Your objective
Repeat the listing below exactly. Pictures do not belong in the copy.

Material supplied
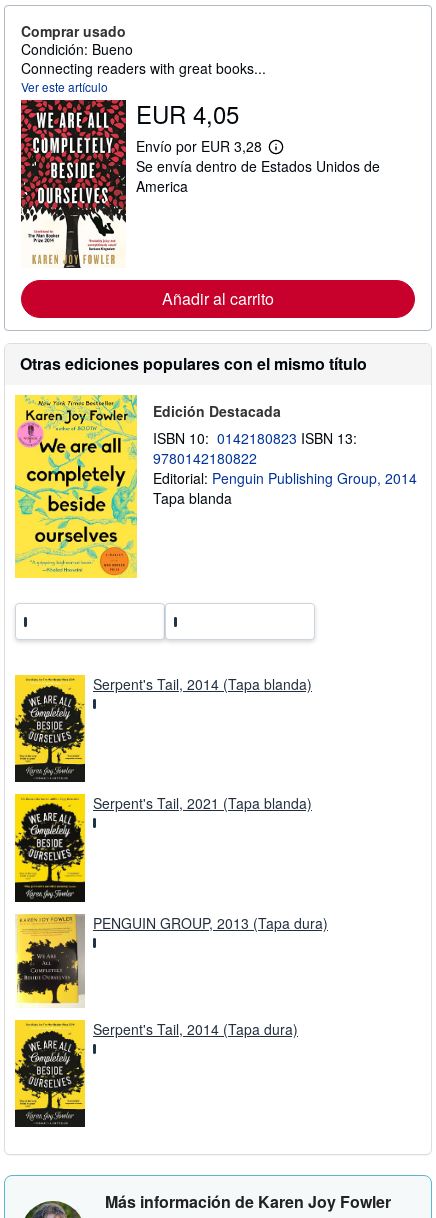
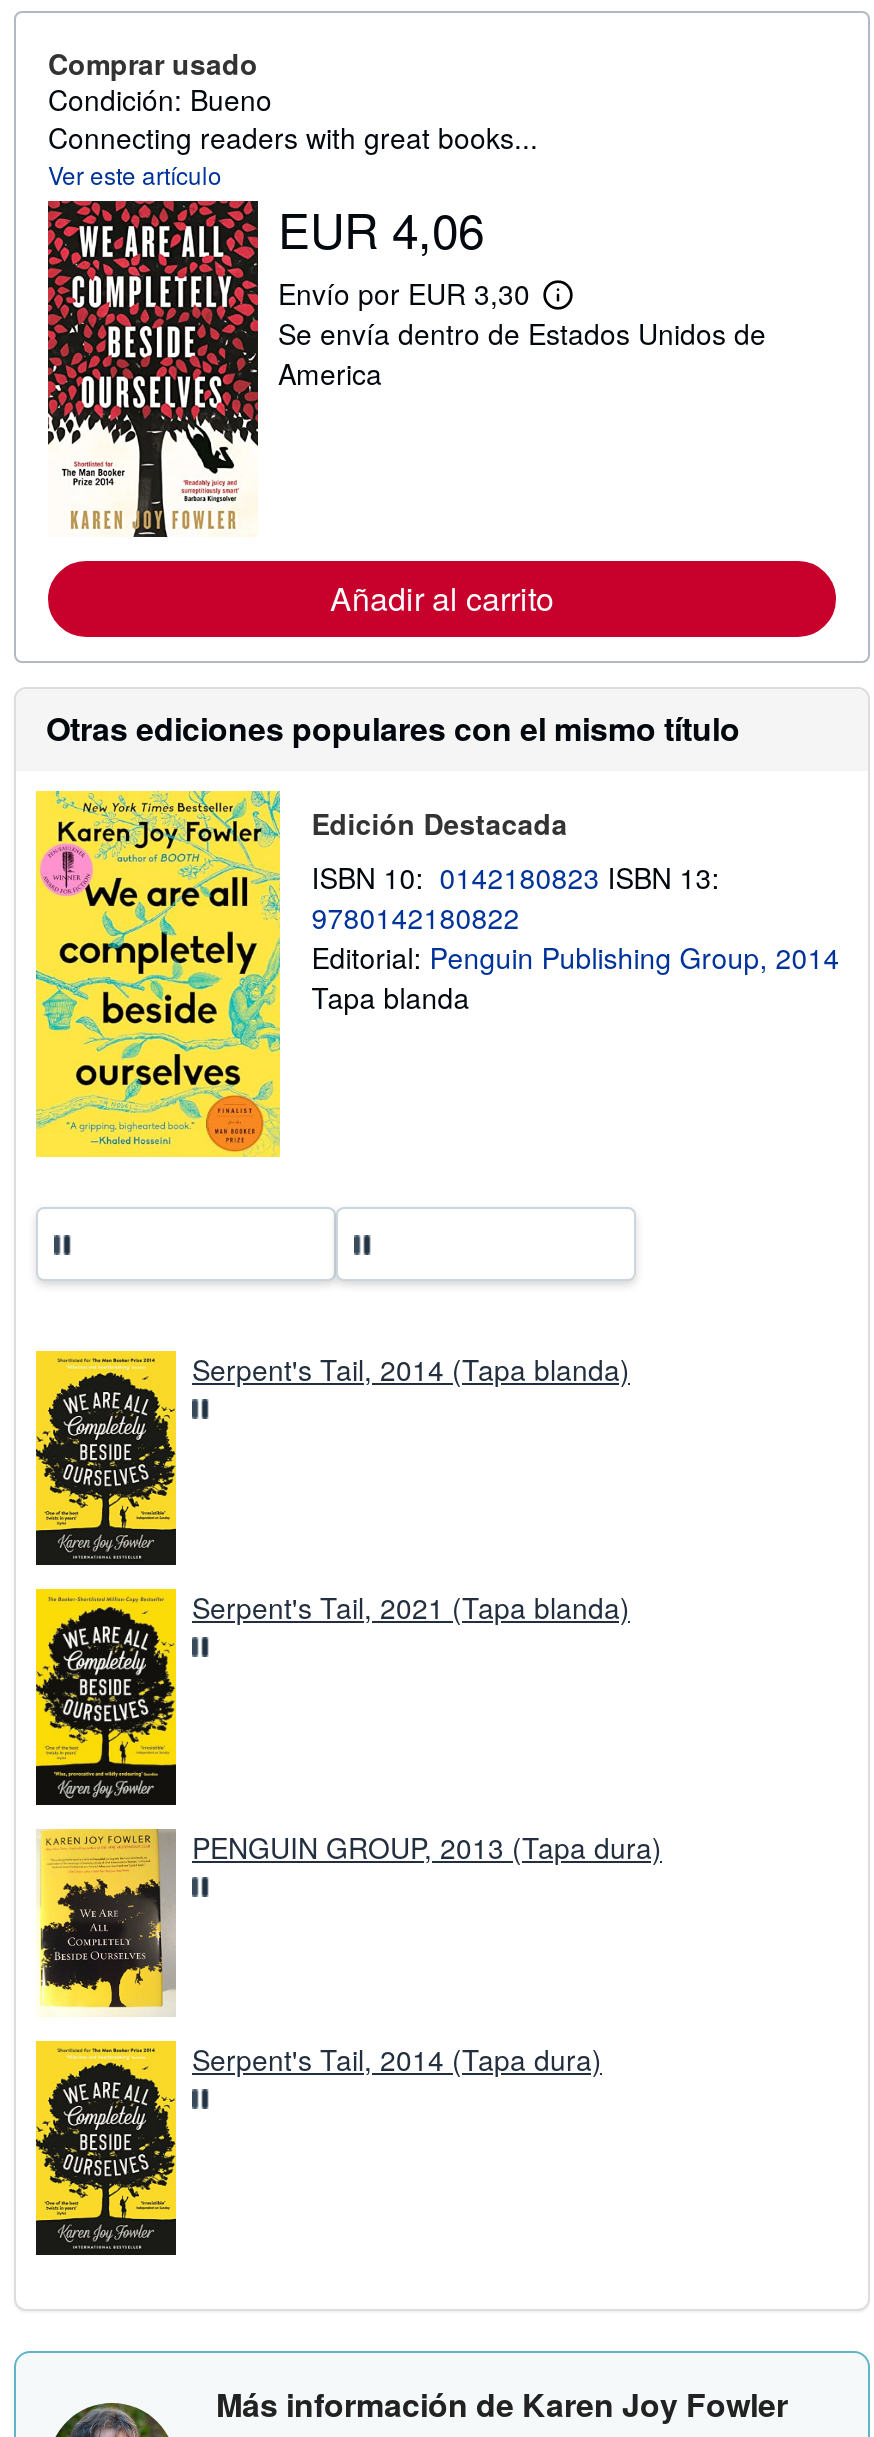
- EUR 4,05
+ EUR 4,06

- Envío por EUR 3,28 M
+ Envío por EUR 3,30 M
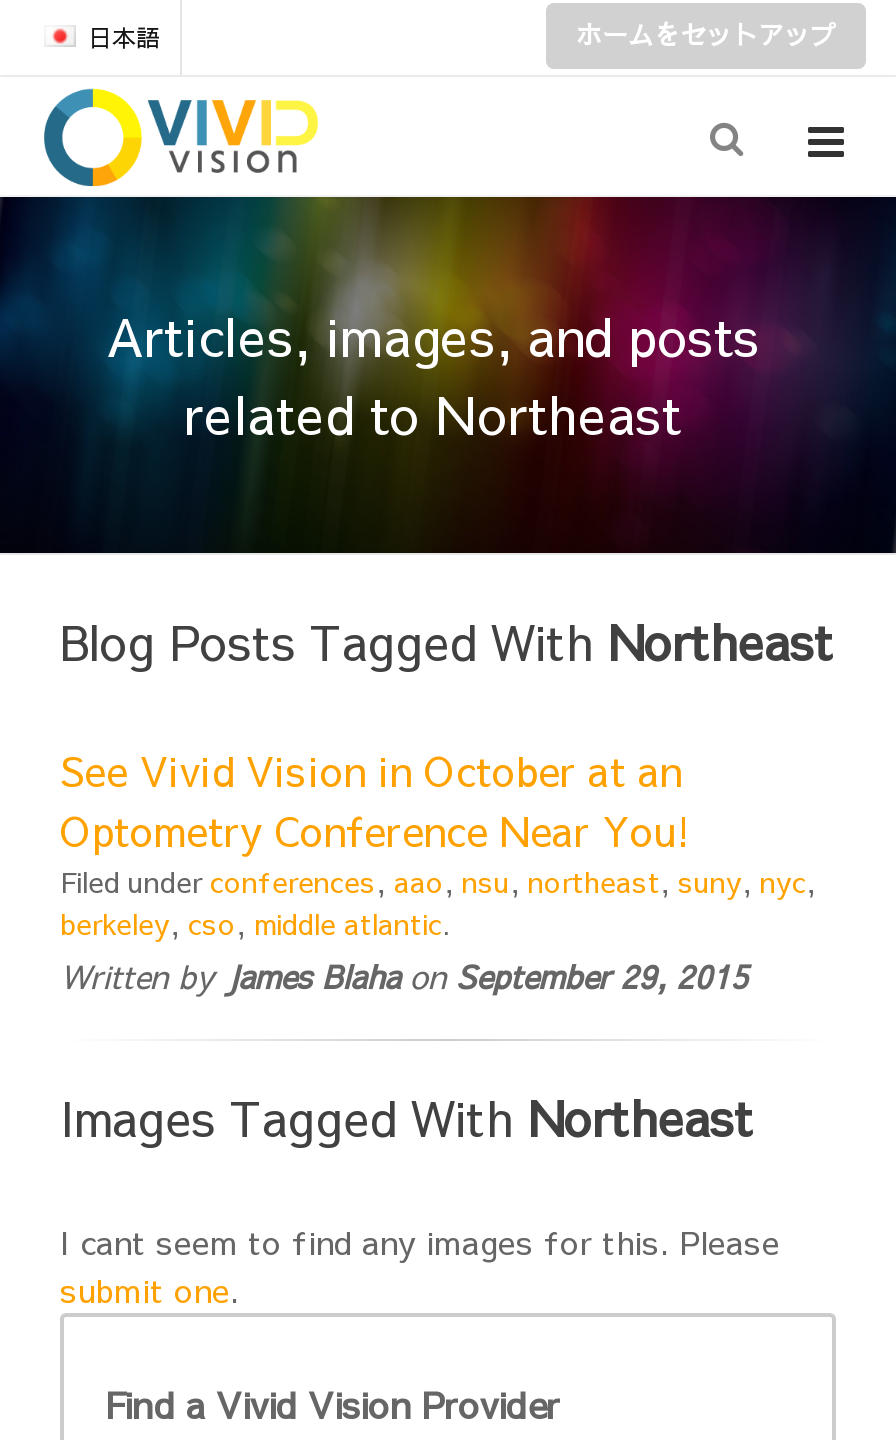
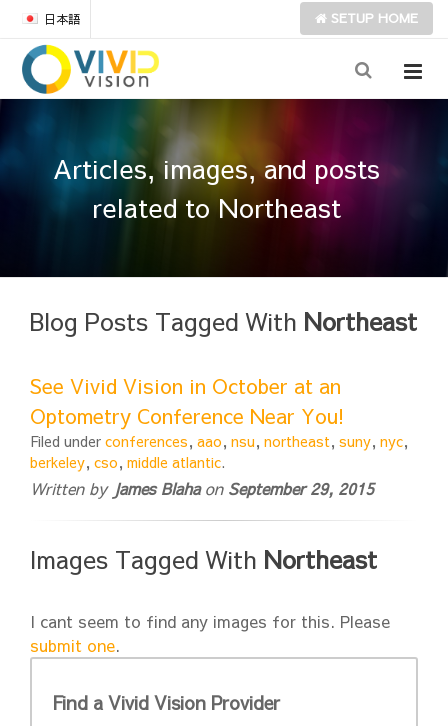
- ホームをセットアップ
+ SETUP HOME
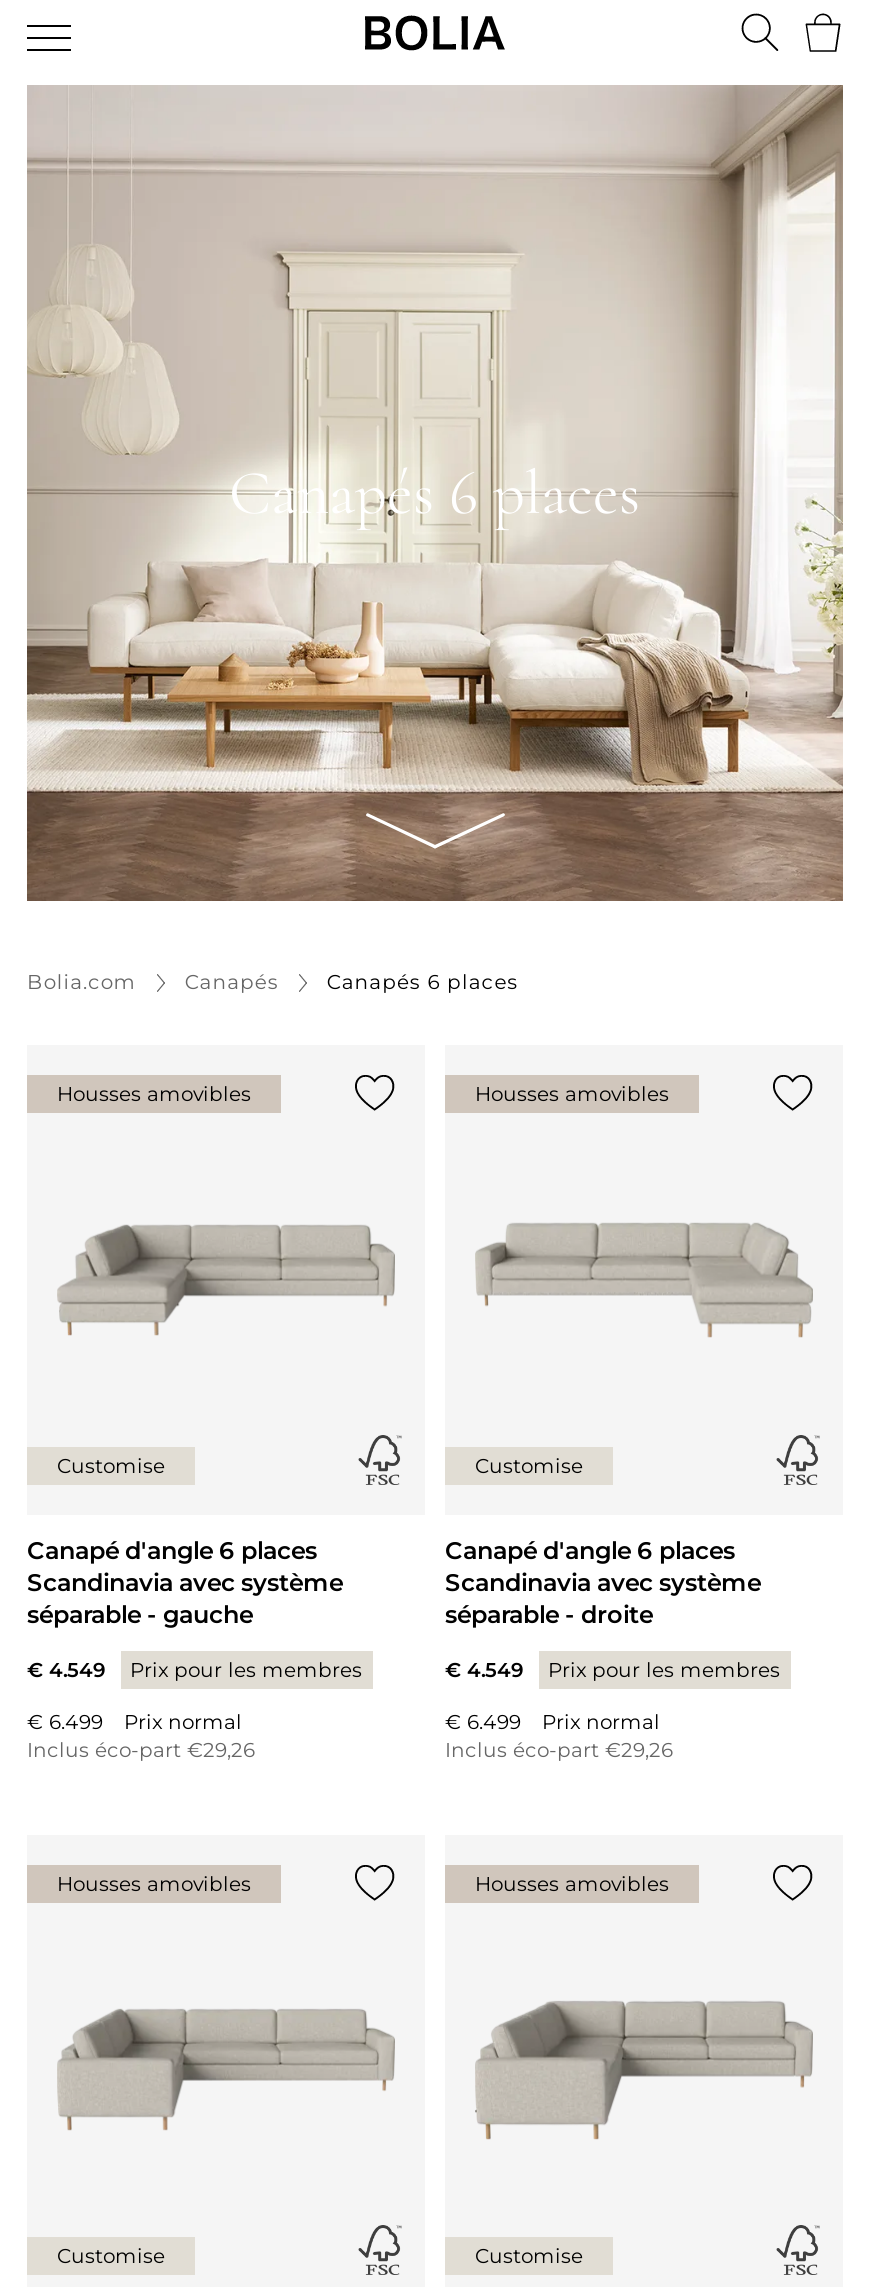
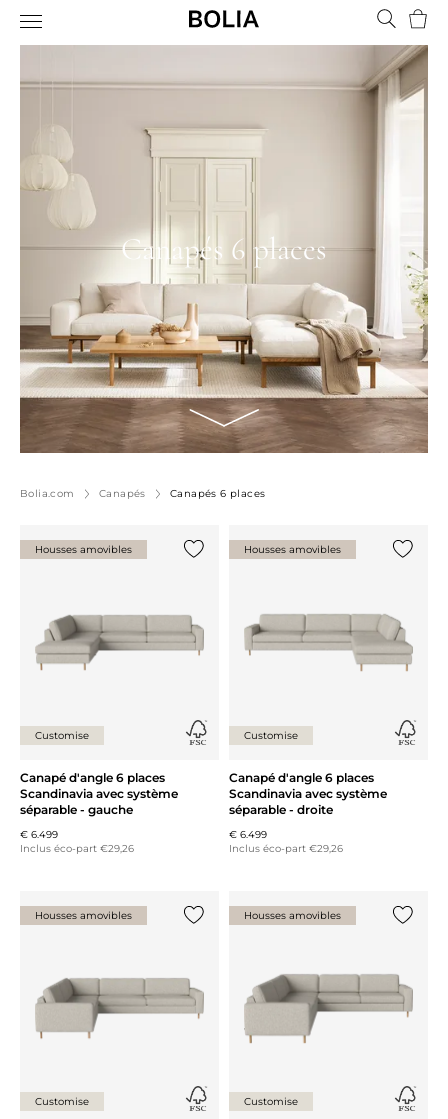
- € 4.549
- Prix pour les membres

- € 4.549
- Prix pour les membres

- Prix normal

- Prix normal
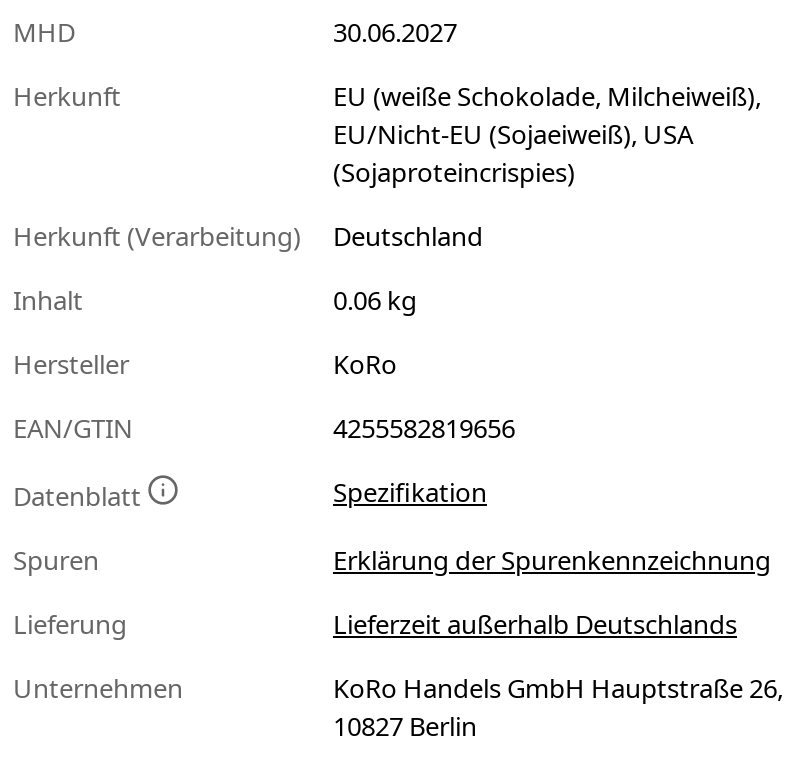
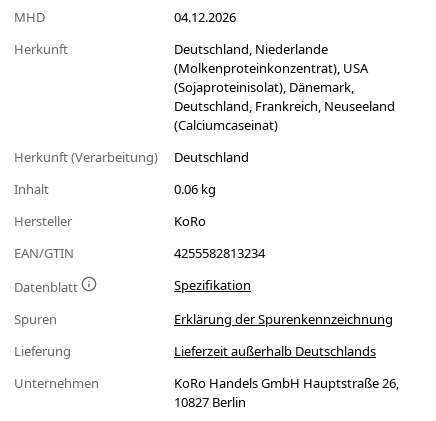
- 30.06.2027
+ 04.12.2026

- EU (weiße Schokolade, Milcheiweiß),
- EU/Nicht-EU (Sojaeiweiß), USA
- (Sojaproteincrispies)
+ Deutschland, Niederlande
+ (Molkenproteinkonzentrat), USA
+ (Sojaproteinisolat), Dänemark,
+ Deutschland, Frankreich, Neuseeland
+ (Calciumcaseinat)

- 4255582819656
+ 4255582813234
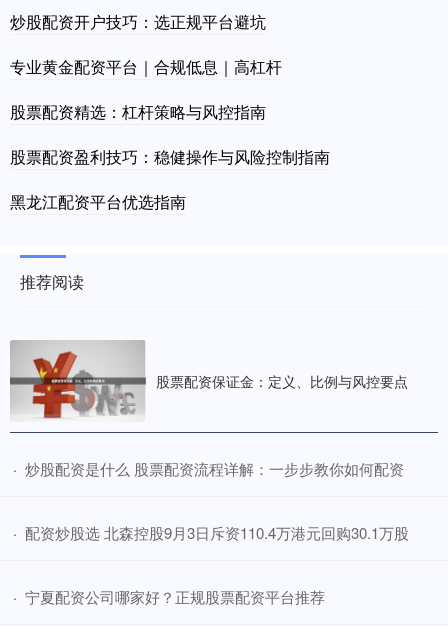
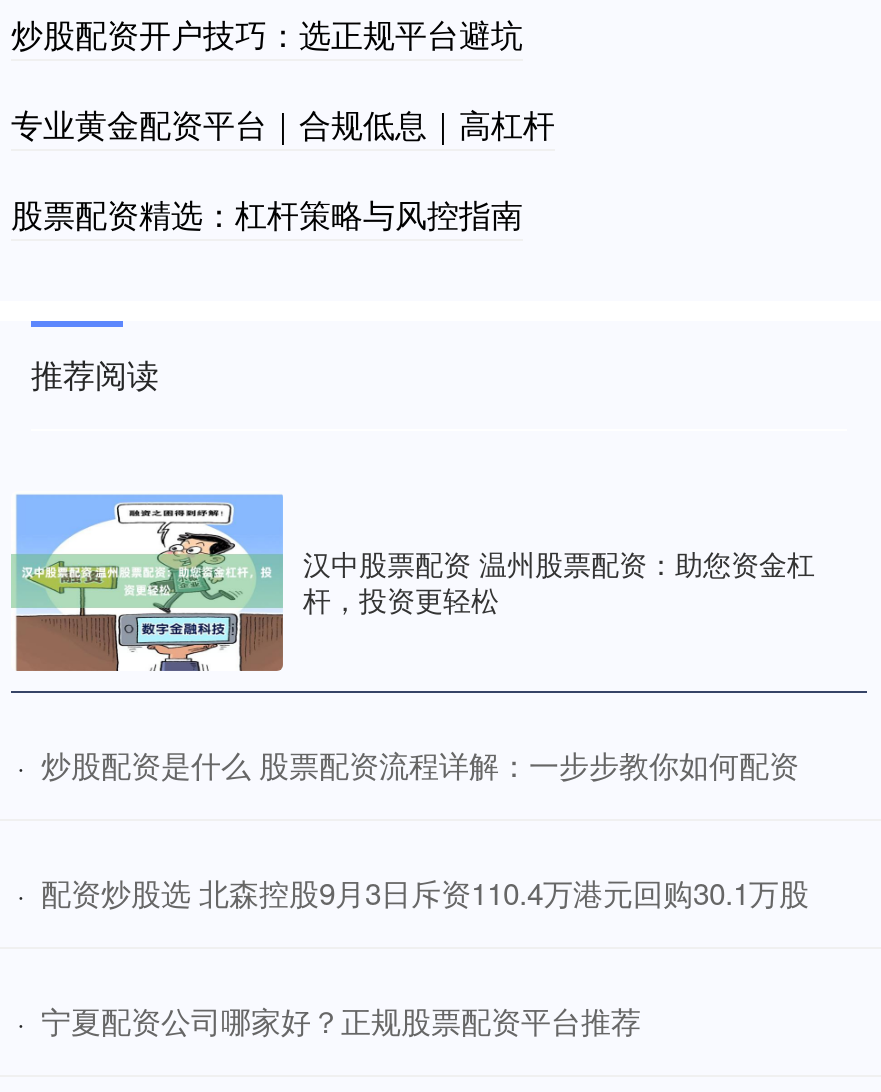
- 股票配资盈利技巧：稳健操作与风险控制指南
- 黑龙江配资平台优选指南

- [image]
- 股票配资保证金：定义、比例与风控要点
+ [image]
+ 汉中股票配资 温州股票配资：助您资金杠
+ 杆，投资更轻松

Answer space
- EUR 4,05
+ EUR 4,06

- Envío por EUR 3,28 M
+ Envío por EUR 3,30 M
- ホームをセットアップ
+ SETUP HOME
- € 4.549
- Prix pour les membres

- € 4.549
- Prix pour les membres

- Prix normal

- Prix normal
- 30.06.2027
+ 04.12.2026

- EU (weiße Schokolade, Milcheiweiß),
- EU/Nicht-EU (Sojaeiweiß), USA
- (Sojaproteincrispies)
+ Deutschland, Niederlande
+ (Molkenproteinkonzentrat), USA
+ (Sojaproteinisolat), Dänemark,
+ Deutschland, Frankreich, Neuseeland
+ (Calciumcaseinat)

- 4255582819656
+ 4255582813234
- 股票配资盈利技巧：稳健操作与风险控制指南
- 黑龙江配资平台优选指南

- [image]
- 股票配资保证金：定义、比例与风控要点
+ [image]
+ 汉中股票配资 温州股票配资：助您资金杠
+ 杆，投资更轻松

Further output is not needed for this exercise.